Henk ten Pierick henk at deriesp.demon.nl
Sat Oct 6 07:27:17 EDT 2007


On Oct 6, 2007, at 3:01, Magnus Danielson wrote:

>>
>> If the sample rate is 44.1 kHz then the adev below 1 s, even
>> down to 10 us, or jitter, or the phase noise above 1 kHz are
>> they key parameters; not long-term drift. In this case I'd take
>> a nice 10811A over a typical Rb any day. Does anyone know
>> for sure, or am I off base here?
>
> No, I meant to say the same. The phase-noise in the 10-1000 Hz  
> region is
> surely what will mostly affect the sound, so we are looking at side- 
> band
> phase-noise rather than Allan dev plots. However, slow modulations  
> even up to
> a minute is known to be perceptible, but the tolerance levels is  
> not flat.

I think this is correct. Is there a figure in dBc/Hz at say 10, 100  
or 100 Hz.
When measured with a Wavecrest 2075 there is a clear difference in  
hearing between
an oscillator with -100 dBc and -96dBc both at 10Hz. The listening  
difference is in the sound stage accuracy and
acoustics of the concert hall.
I do not have (access to) instruments that measure phase noise  
directly to say -120 dBc at 10Hz.

> If anyone is interested in learning about serious reasoning behind  
> acheiving
> high dynamic digital audio, look up Julian Dunn, who has written a  
> few very
> good papers. He also did work for the AES/EBU jitter limits and  
> also wrote some
> stuff for Audio Precision. Great stuff and a sensible reasoning on  
> these
> things.

Agreed, but Julian does not give phase noise figures in dBc/Hz figures.

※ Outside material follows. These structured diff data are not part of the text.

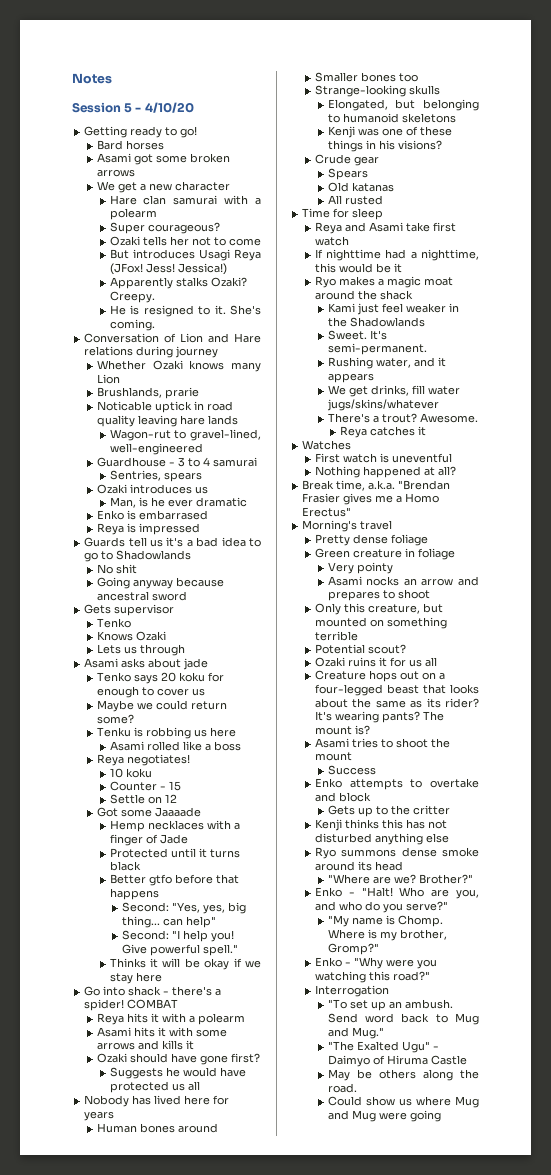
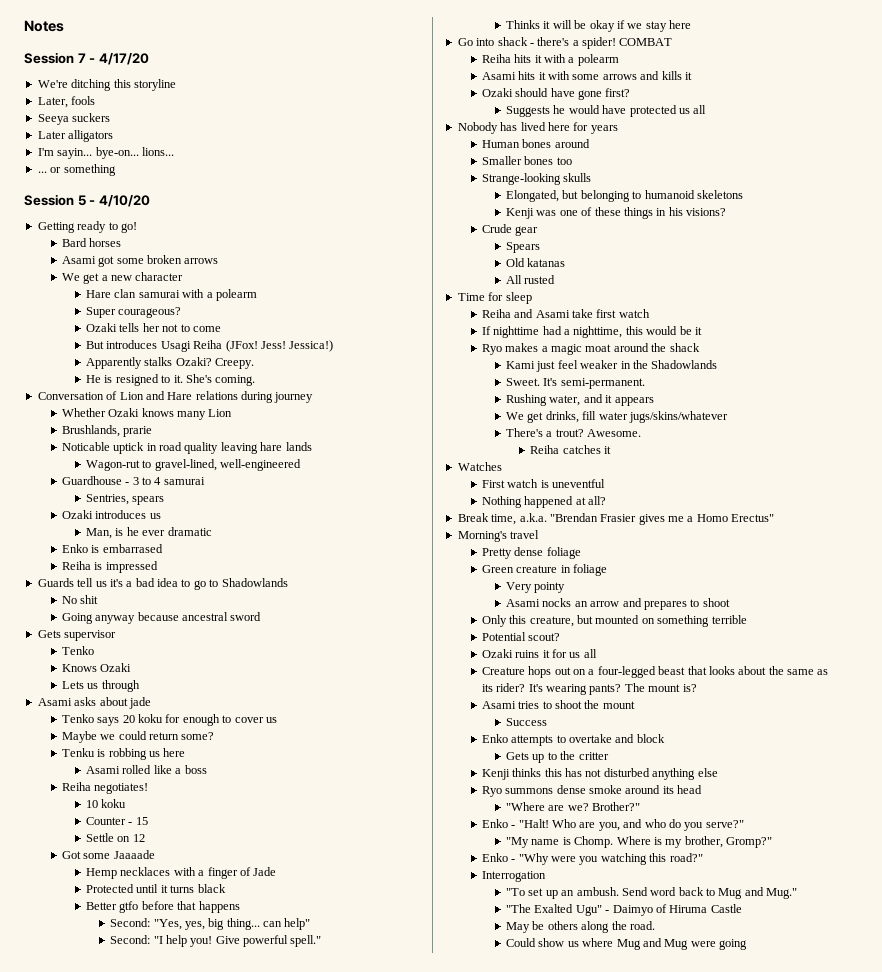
(112, 78) none -> [24,52,149,65] [37,79,176,91] [37,96,96,108] [37,113,111,125] [37,130,114,142] [37,147,174,159] [37,164,116,176] // Session 7 - 4/17/20 // We're ditching this storyline // Later, fools // Seeya suckers // Later alligators // I'm sayin... bye-on... lions... // ... or something
[234,249,261,261] Reya -> [193,340,223,349] Reiha
[96,523,124,535] Reya -> [61,561,91,570] Reiha
[96,754,124,766] Reya -> [61,782,91,791] Reiha
[96,1013,124,1025] Reya -> [481,54,511,63] Reiha
[314,222,342,234] Reya -> [481,309,511,318] Reiha
[340,426,368,438] Reya -> [530,445,560,454] Reiha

> It should be noted that for lower modulation frequencies, the side- 
> band will
> be so near that the ears masking-effect will cancel it out unless  
> it is
> strong, so tolerance levels rises for lower frequencies.

I doubt if this is true. I have never found an agreement to known  
psycho-acoustic masking figures and
own jitter measurements. It is amazing what can be heard with jitter  
values of pico-seconds.
There must be a relation between these low values and something else,  
but I am not aware of it.
The phase noise statement of Magnus can be correct, I think it is,  
but the side bands resulting from
these values are within the masking curves.

Experiments with a modulated clock show that large modulation can not  
be heard. However, noise modulation much smaller can destroy the  
sound stage. I am very interested in a good explanation of this.
I you do not believe me you are welcome for a demonstration.